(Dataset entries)
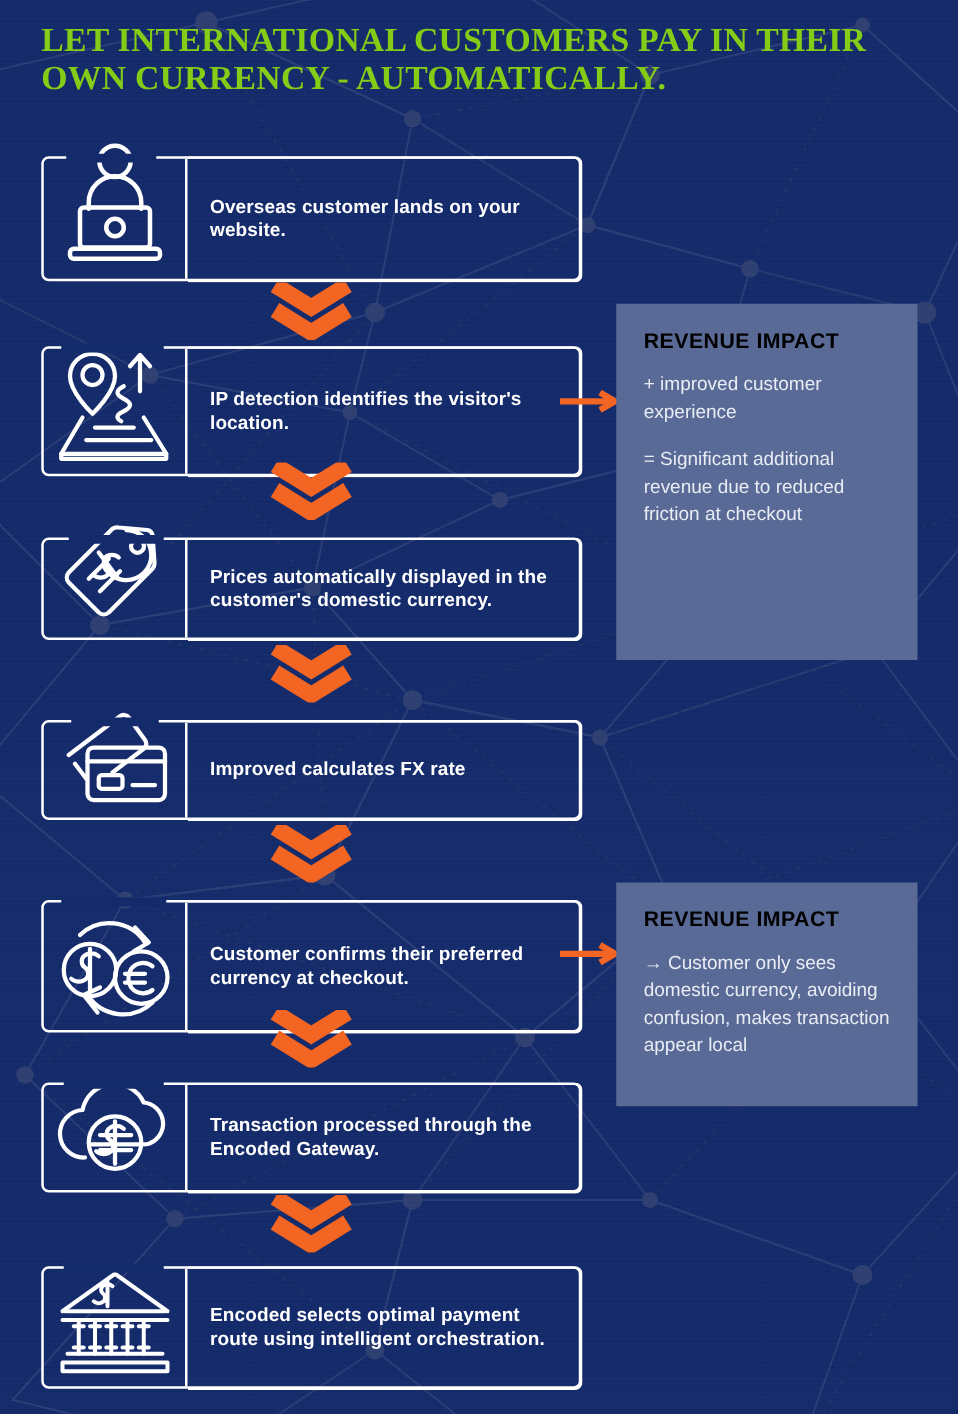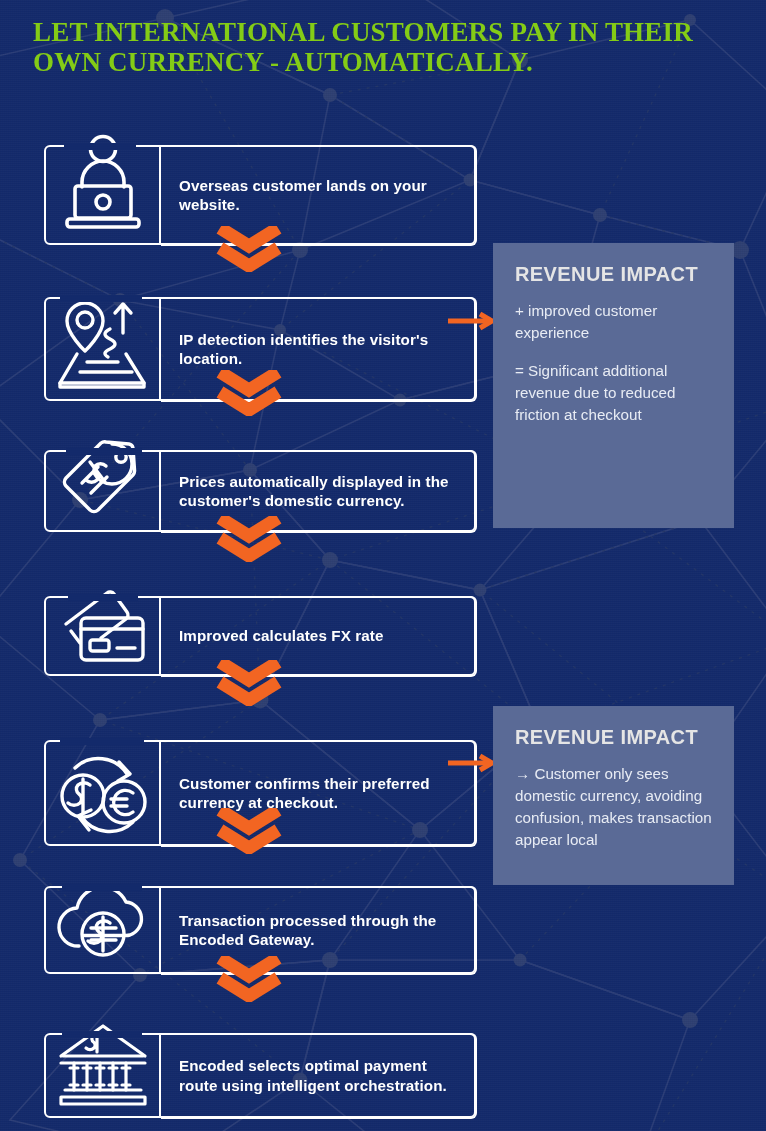"Overseas customer lands on your" .step { left: 44px -> 33px; margin-top: 20px -> none }
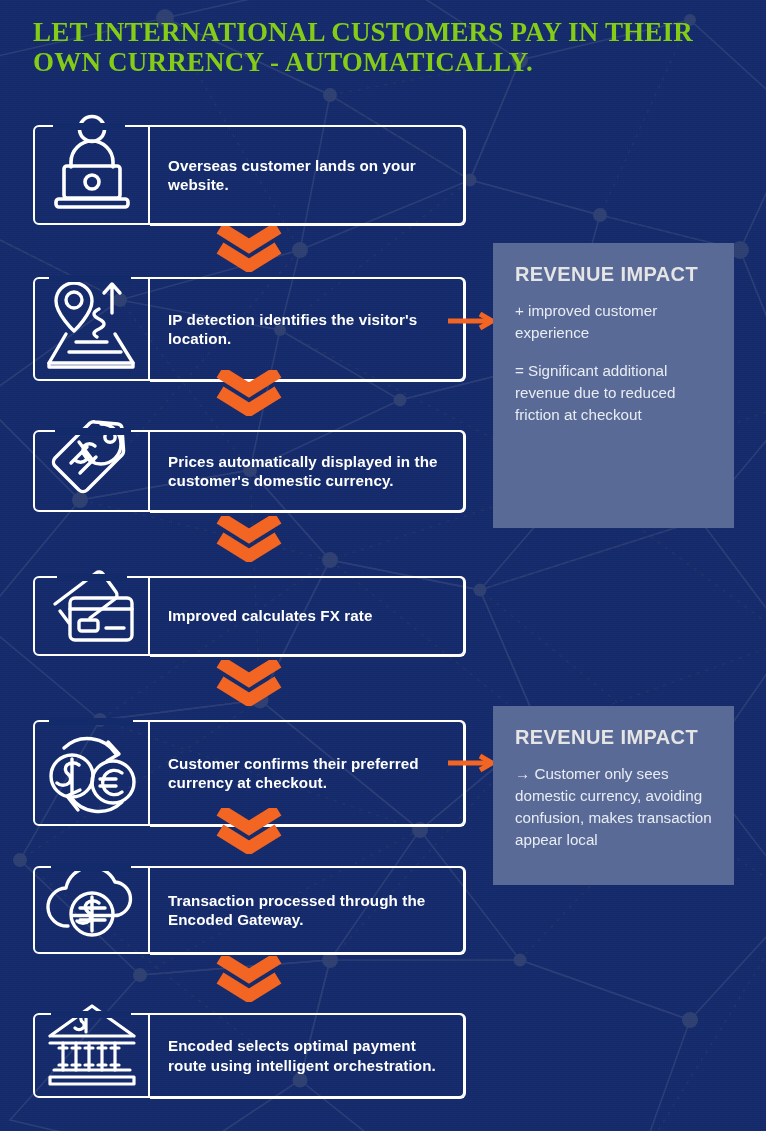"REVENUE IMPACT" .panel-title { color: #e5e5e5 -> #000000; font-size: 20px -> 17px }
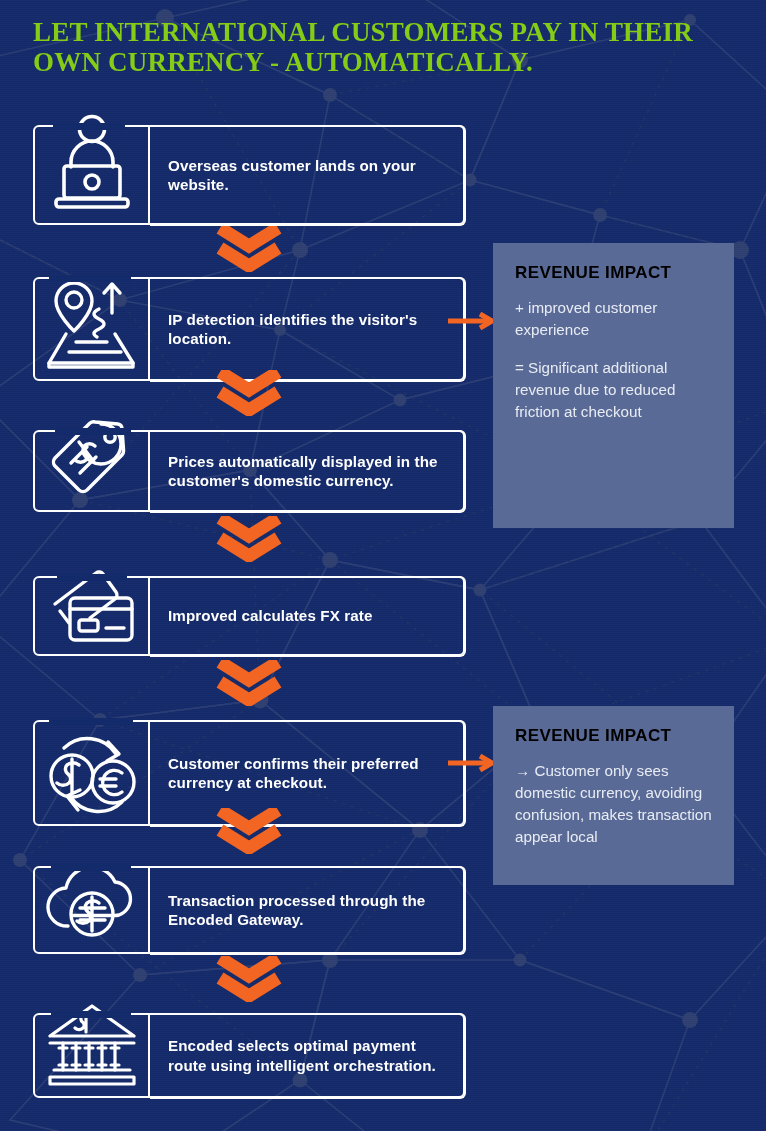"Encoded selects optimal payment route" div.step { height: 85px -> 98px }
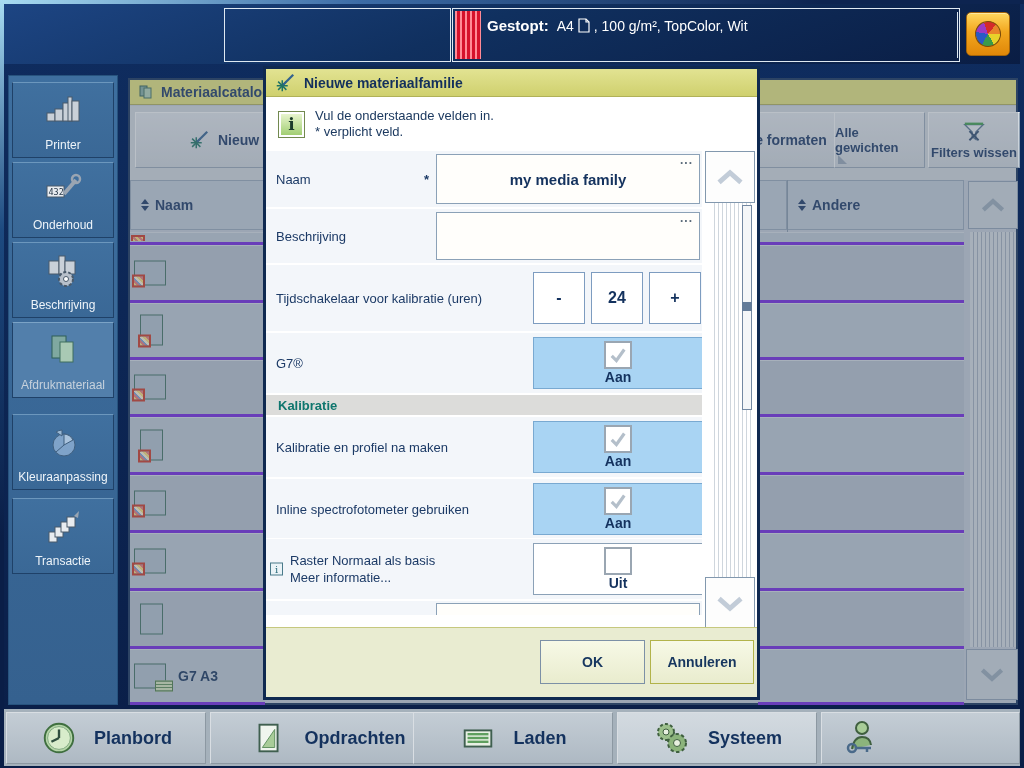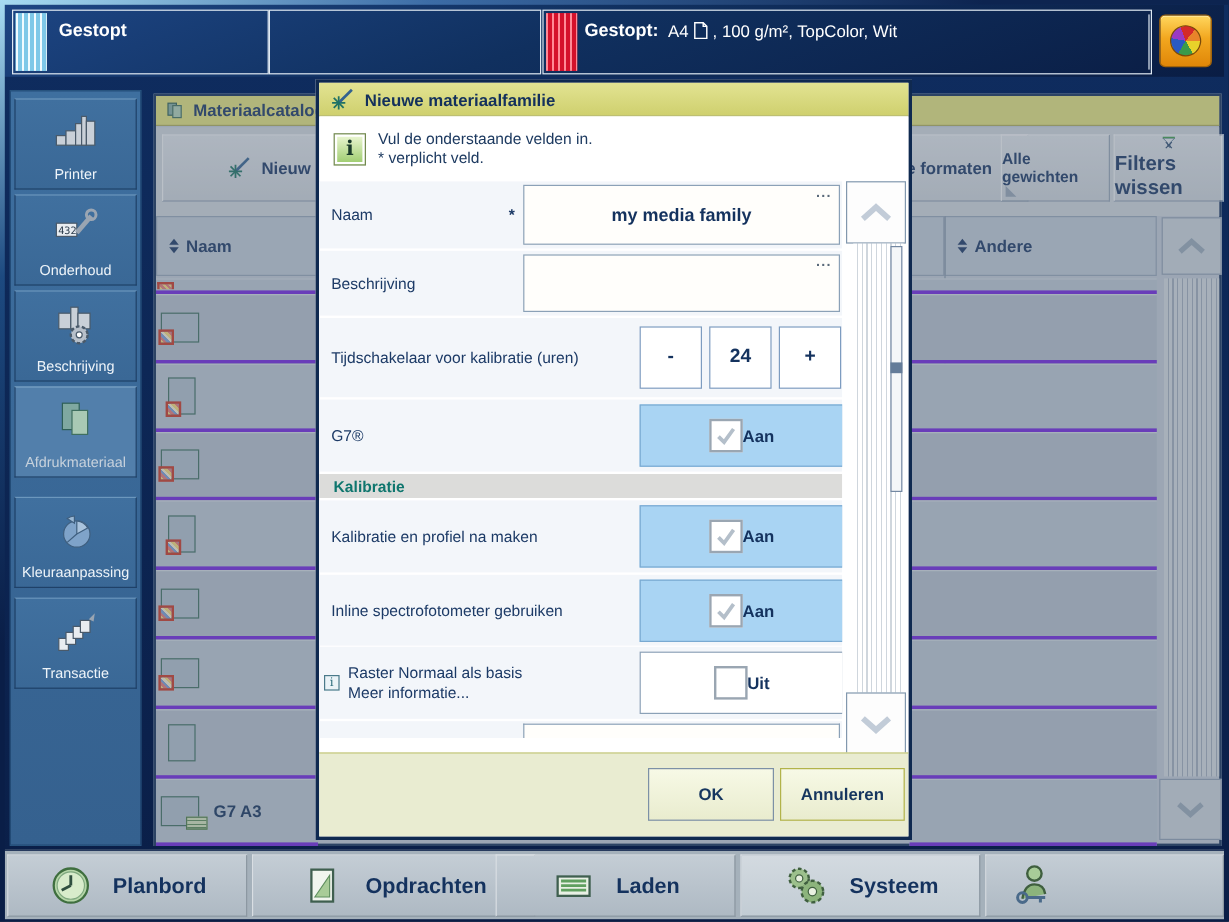"Gestopt" div.tb-sec { html: <div> <div></div> <span>Gestopt</span> </div> -> none }
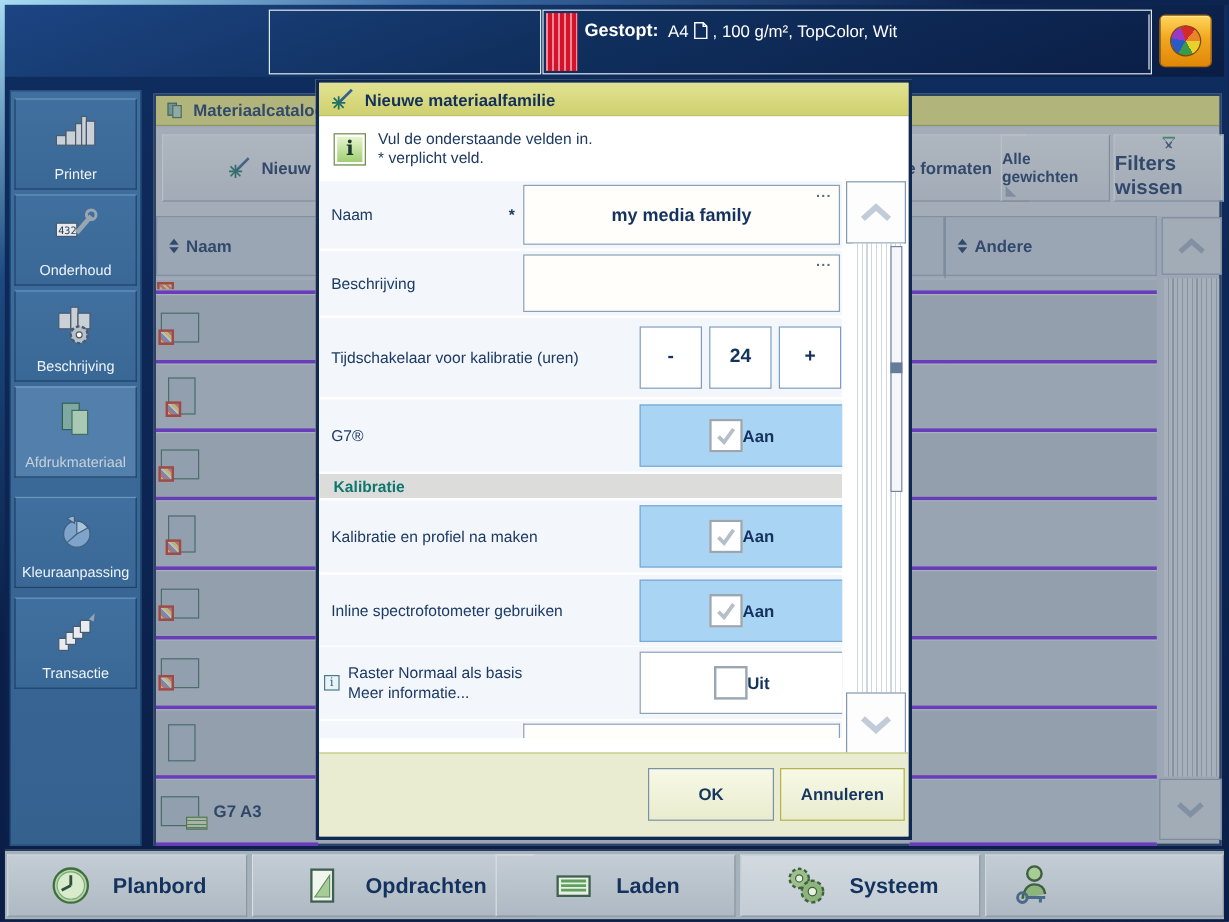"Filters wissen" .cat-btn-filters { font-size: 17px -> 13px }
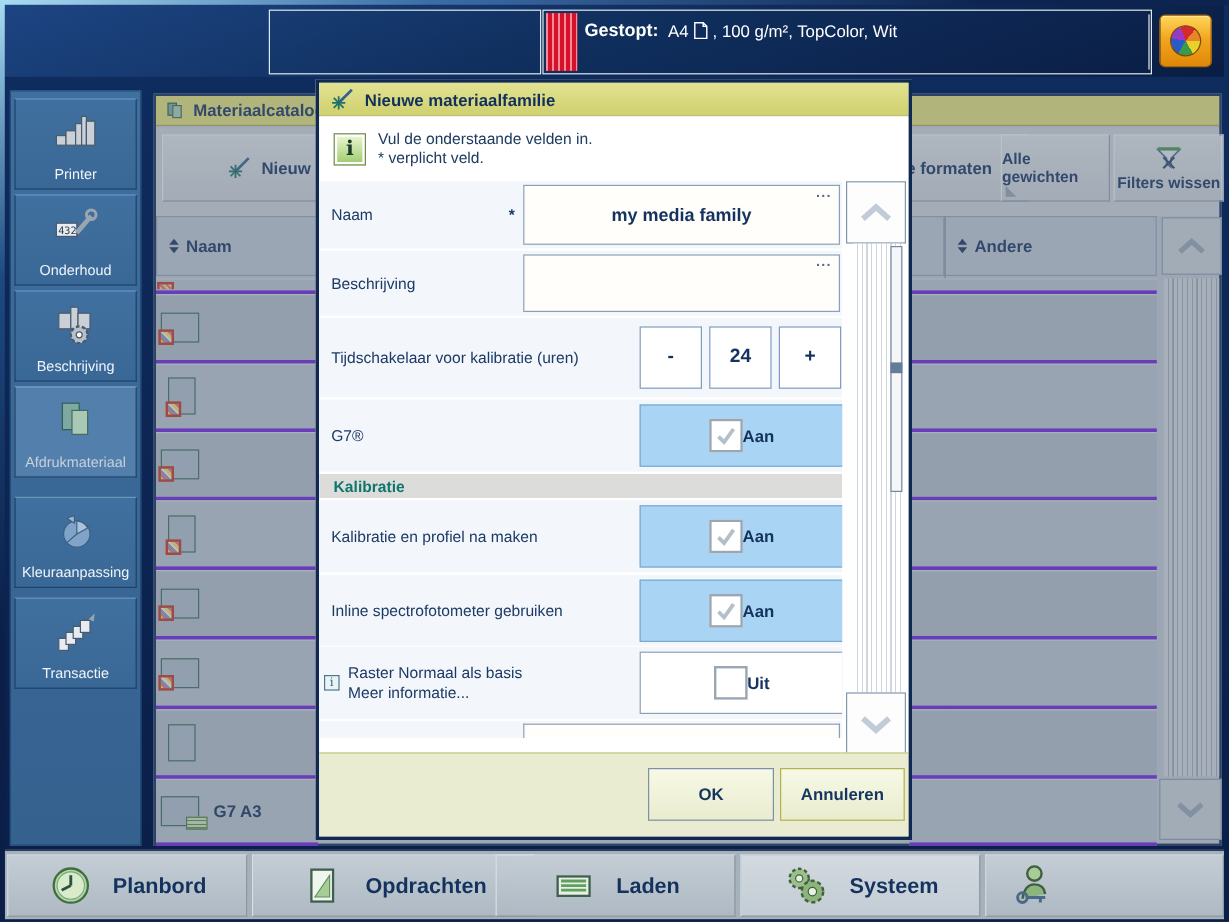"Aan" .cell { flex-direction: none -> column }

» PROBLEM DETAILS
Leaving out the pictures, return the records exactly as given.

» FINISHED TASK
"Overseas customer lands on your" .step { left: 44px -> 33px; margin-top: 20px -> none }
"REVENUE IMPACT" .panel-title { color: #e5e5e5 -> #000000; font-size: 20px -> 17px }
"Encoded selects optimal payment route" div.step { height: 85px -> 98px }
"Gestopt" div.tb-sec { html: <div> <div></div> <span>Gestopt</span> </div> -> none }
"Filters wissen" .cat-btn-filters { font-size: 17px -> 13px }
"Aan" .cell { flex-direction: none -> column }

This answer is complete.